While reps who are shadowing aren’t participating in the buyer conversation themselves, being able to see the interaction unfold in real-time can help put best practices learned in the classroom into context, ingraining it deeper in a rep’s memory.

Role-Playing as a Form of Low-Stakes Practice

Role-playing and mock calls allow reps to practice real-life situations in low-stakes environments. These exercises build confidence among reps, helping them work through mistakes in scenarios where it is safe to fail in order to learn and refine their approach. This type of practice also offers enablement practitioners a valuable opportunity to provide in-the-moment coaching and feedback.

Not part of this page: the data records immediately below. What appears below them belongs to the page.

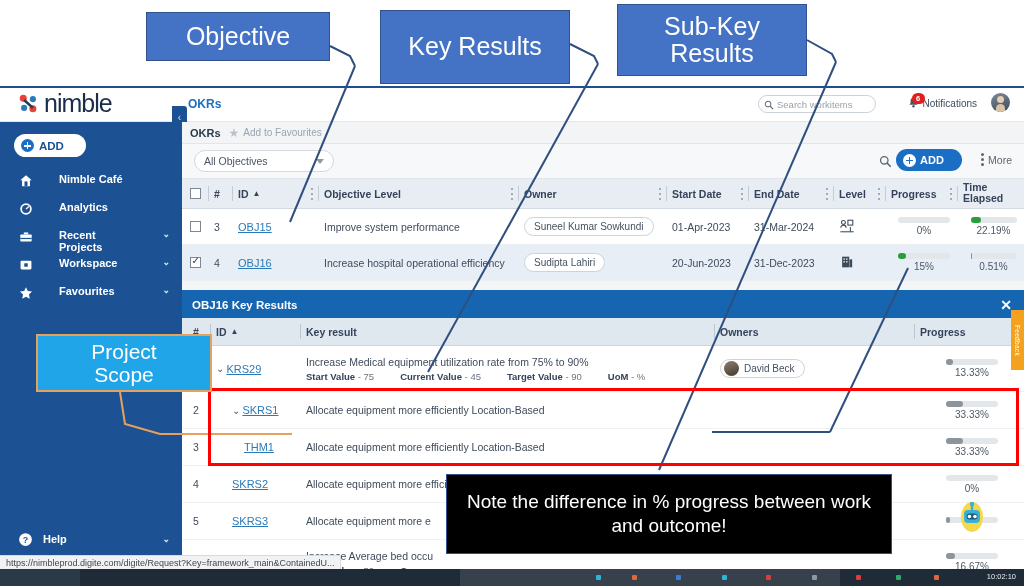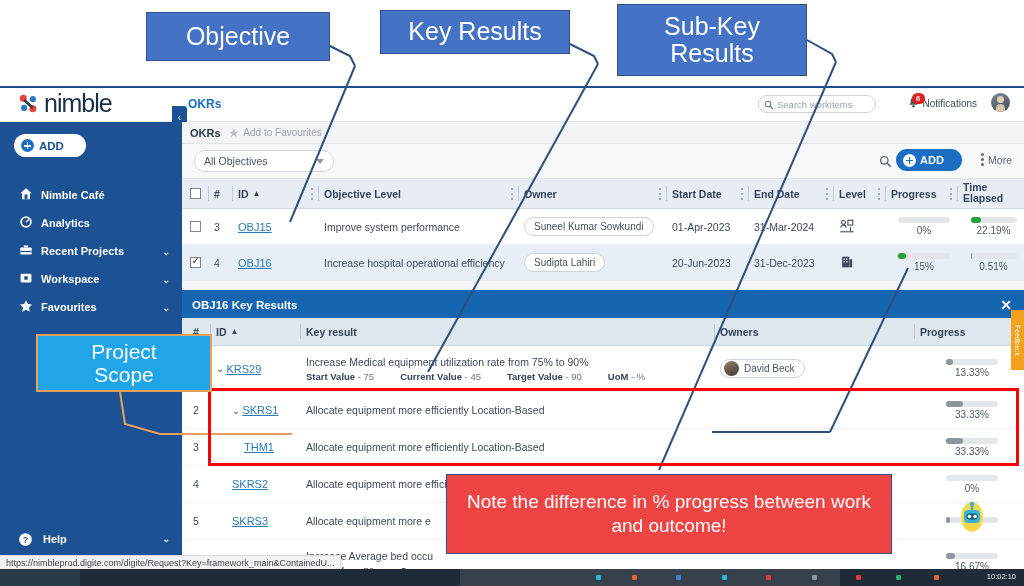"Key Results" #callout-keyresults { height: 44px -> 74px }
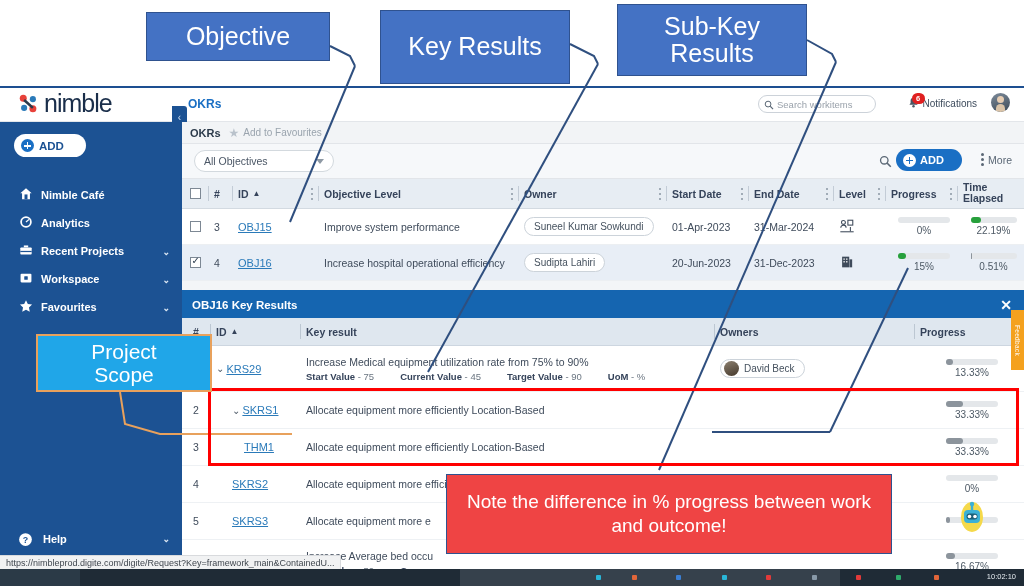"Nimble Café" .nav-item { align-items: flex-end -> flex-start; gap: 8px -> 26px }
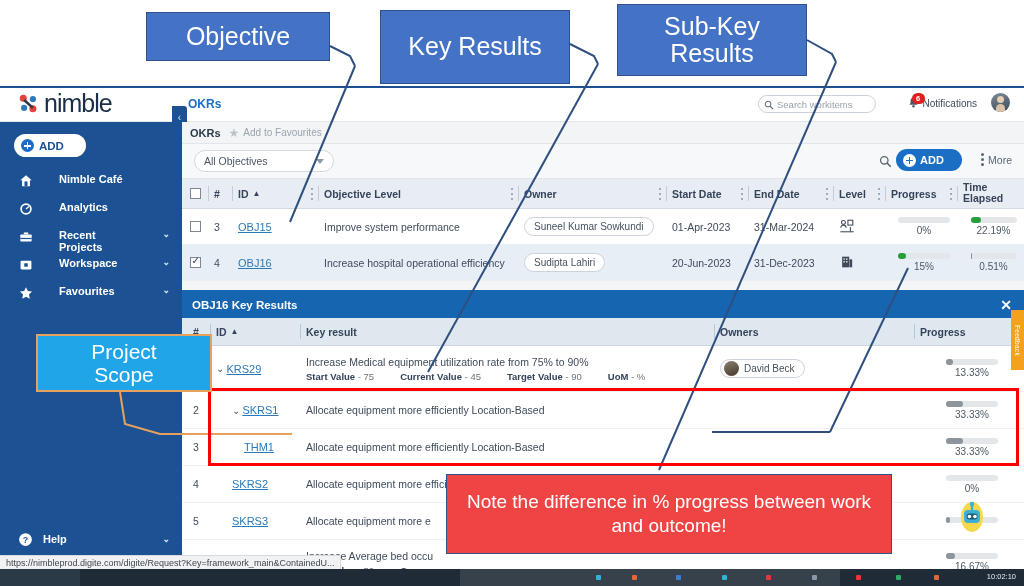"Note the difference in %" #callout-note { background: #ef4444 -> #000000 }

“If [reps] practice and they do it in a safe environment where they role-play, then they can actually improve their skill and feel like it is a safe environment for them to maybe mess up and actually improve and get some feedback,” said Terry Mitchell, president of 180 Enablement.

For example, enablement can compile a list of possible situations and divide reps into two groups, potential customers and reps, and assign them the situations randomly. As each pair acts out their scenario, their peers and the enablement facilitators can observe and give feedback.

This role-playing gives new reps hands-on experience in dealing with difficult situations, allowing them to learn from their encounters and mistakes without the high-stress environment of being with a real customer. The reps are able to bounce ideas off of their colleagues, while also taking in valuable knowledge from watching their peers go through the exercise.

Using Reflection as a Tool to Deepen Learning

Reflection and thoughtful questioning is an important tool that can be used to deepen one’s learning experience and overall understanding of a new skill. By reflecting on the choices a rep did or did not make in that certain situation, they can think critically about the experience and improve their confidence for their next encounter.

The book “Open to Outcome” describes a five-question model that can be used to facilitate meaningful experiential learning through reflective practice. Consider leveraging these questions as part of learning exercises such as role-playing or peer shadowing in order to help reps contextualize their experiences:

  • Did you notice…?
  • Why did that happen?
  • Does this happen in ___?
  • Who? What? Where? When? Why? Or, give an example.
  • What will you do now?

“If there was a first principle of learning, it would be attention,” said Jacobson. “We have to pay attention. The five questions allow us to maybe get away from that desire to always be the expert and empower our learners to be the expert by simply calling their attention.”

Reflection leads to important moments of awareness. This newfound awareness allows for new learning opportunities, as the rep is able to analyze their behavior in a constructive and thoughtful way. This reflection process leads to a powerful learning experience that can pave the way for successful customer interactions.

Experiential learning is critical to equipping reps with the confidence needed to be successful in their role. By helping reps get hands-on practice and real-time feedback, enablement can help expose reps to the potential solutions for the various situations that may come their way.

“The more that you can get your hands dirty with the experience I think the more the learning sticks,” said Schoeberlein.